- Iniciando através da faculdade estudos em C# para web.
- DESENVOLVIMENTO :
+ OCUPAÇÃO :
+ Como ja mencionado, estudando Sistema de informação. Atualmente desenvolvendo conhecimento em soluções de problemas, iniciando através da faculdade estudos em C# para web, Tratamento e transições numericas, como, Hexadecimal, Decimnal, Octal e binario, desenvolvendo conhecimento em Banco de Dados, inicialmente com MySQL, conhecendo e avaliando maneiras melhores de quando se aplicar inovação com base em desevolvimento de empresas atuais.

....................

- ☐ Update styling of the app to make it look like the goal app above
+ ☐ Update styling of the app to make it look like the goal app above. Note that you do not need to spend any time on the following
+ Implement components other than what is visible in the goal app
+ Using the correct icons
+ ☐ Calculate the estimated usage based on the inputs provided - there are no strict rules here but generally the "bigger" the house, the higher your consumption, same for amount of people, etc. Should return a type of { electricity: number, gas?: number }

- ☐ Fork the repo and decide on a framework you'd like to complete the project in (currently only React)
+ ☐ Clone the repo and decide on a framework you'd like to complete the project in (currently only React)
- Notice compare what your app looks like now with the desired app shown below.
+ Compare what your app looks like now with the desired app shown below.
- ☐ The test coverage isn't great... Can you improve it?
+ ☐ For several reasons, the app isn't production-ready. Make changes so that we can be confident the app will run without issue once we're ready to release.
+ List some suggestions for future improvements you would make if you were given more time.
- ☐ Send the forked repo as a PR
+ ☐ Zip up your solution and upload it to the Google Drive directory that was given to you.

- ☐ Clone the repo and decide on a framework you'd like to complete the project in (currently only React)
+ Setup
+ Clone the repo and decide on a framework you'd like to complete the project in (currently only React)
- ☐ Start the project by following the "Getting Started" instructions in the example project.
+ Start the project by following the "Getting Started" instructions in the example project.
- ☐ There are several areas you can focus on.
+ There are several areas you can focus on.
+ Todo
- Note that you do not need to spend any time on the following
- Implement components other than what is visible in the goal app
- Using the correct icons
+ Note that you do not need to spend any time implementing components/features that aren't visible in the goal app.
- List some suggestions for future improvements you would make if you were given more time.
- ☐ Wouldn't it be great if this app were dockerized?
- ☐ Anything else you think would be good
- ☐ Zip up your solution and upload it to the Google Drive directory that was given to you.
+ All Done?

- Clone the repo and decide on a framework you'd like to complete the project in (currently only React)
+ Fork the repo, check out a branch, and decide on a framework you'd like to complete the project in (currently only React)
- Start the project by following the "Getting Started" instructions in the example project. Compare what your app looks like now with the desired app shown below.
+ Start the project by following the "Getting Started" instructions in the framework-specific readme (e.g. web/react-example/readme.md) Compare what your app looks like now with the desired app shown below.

....................

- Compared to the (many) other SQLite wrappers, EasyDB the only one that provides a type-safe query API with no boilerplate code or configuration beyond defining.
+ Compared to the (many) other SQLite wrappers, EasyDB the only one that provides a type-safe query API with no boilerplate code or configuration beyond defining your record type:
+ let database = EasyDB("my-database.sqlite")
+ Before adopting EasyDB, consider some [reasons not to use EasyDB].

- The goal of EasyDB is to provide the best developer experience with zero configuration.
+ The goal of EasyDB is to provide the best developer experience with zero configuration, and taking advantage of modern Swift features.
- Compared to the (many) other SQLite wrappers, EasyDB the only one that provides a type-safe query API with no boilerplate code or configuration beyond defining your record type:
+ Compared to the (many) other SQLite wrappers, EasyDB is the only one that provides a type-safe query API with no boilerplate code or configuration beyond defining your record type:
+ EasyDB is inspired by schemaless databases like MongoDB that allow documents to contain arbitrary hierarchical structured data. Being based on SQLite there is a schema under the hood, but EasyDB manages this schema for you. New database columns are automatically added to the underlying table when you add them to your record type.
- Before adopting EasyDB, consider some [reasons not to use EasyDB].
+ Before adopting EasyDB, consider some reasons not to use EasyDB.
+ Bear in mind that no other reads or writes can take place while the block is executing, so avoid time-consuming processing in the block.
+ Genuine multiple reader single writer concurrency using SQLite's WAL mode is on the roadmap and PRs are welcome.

....................

_Brief_.
Each line in the listing above from the one containing "- Iniciando através" through the one containing "de empresas atuais." should be repeated exactly, and no other line.

_Finished task_.
- Iniciando através da faculdade estudos em C# para web.
- DESENVOLVIMENTO :
+ OCUPAÇÃO :
+ Como ja mencionado, estudando Sistema de informação. Atualmente desenvolvendo conhecimento em soluções de problemas, iniciando através da faculdade estudos em C# para web, Tratamento e transições numericas, como, Hexadecimal, Decimnal, Octal e binario, desenvolvendo conhecimento em Banco de Dados, inicialmente com MySQL, conhecendo e avaliando maneiras melhores de quando se aplicar inovação com base em desevolvimento de empresas atuais.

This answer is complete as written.